**Work to be completed:** Gather every line of the entries that includes the word "TEMP".

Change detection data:

[Start of Attachment]

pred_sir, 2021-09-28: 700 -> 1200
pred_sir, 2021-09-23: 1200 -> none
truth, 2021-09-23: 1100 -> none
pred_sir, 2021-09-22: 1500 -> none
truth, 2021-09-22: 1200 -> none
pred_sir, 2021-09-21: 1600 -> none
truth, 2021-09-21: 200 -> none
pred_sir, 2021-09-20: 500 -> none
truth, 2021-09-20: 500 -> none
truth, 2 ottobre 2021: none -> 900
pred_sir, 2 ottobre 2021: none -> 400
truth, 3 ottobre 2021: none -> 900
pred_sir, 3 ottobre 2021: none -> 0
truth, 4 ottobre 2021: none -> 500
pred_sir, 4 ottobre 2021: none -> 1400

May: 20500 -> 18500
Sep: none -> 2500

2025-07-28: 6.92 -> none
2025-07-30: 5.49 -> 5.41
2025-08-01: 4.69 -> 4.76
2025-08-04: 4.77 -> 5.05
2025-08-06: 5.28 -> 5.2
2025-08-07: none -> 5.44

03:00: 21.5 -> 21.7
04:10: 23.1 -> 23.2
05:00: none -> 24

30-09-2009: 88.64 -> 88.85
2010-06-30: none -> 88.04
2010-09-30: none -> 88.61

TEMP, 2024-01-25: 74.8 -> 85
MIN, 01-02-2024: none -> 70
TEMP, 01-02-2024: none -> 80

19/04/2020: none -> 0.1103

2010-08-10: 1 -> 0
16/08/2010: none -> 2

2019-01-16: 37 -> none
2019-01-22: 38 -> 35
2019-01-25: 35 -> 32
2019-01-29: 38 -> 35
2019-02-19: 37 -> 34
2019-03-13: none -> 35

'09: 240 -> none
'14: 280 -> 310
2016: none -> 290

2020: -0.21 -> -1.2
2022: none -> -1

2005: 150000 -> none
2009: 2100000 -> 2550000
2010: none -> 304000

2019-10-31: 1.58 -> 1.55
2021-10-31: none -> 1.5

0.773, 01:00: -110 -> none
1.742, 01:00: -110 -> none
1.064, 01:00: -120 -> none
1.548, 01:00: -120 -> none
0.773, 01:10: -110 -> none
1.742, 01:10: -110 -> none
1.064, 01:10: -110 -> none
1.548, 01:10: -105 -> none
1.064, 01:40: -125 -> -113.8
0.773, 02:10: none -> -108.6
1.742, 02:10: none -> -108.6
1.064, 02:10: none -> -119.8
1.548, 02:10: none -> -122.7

[End of Attachment]

**Exercise output:**
TEMP, 2024-01-25: 74.8 -> 85
TEMP, 01-02-2024: none -> 80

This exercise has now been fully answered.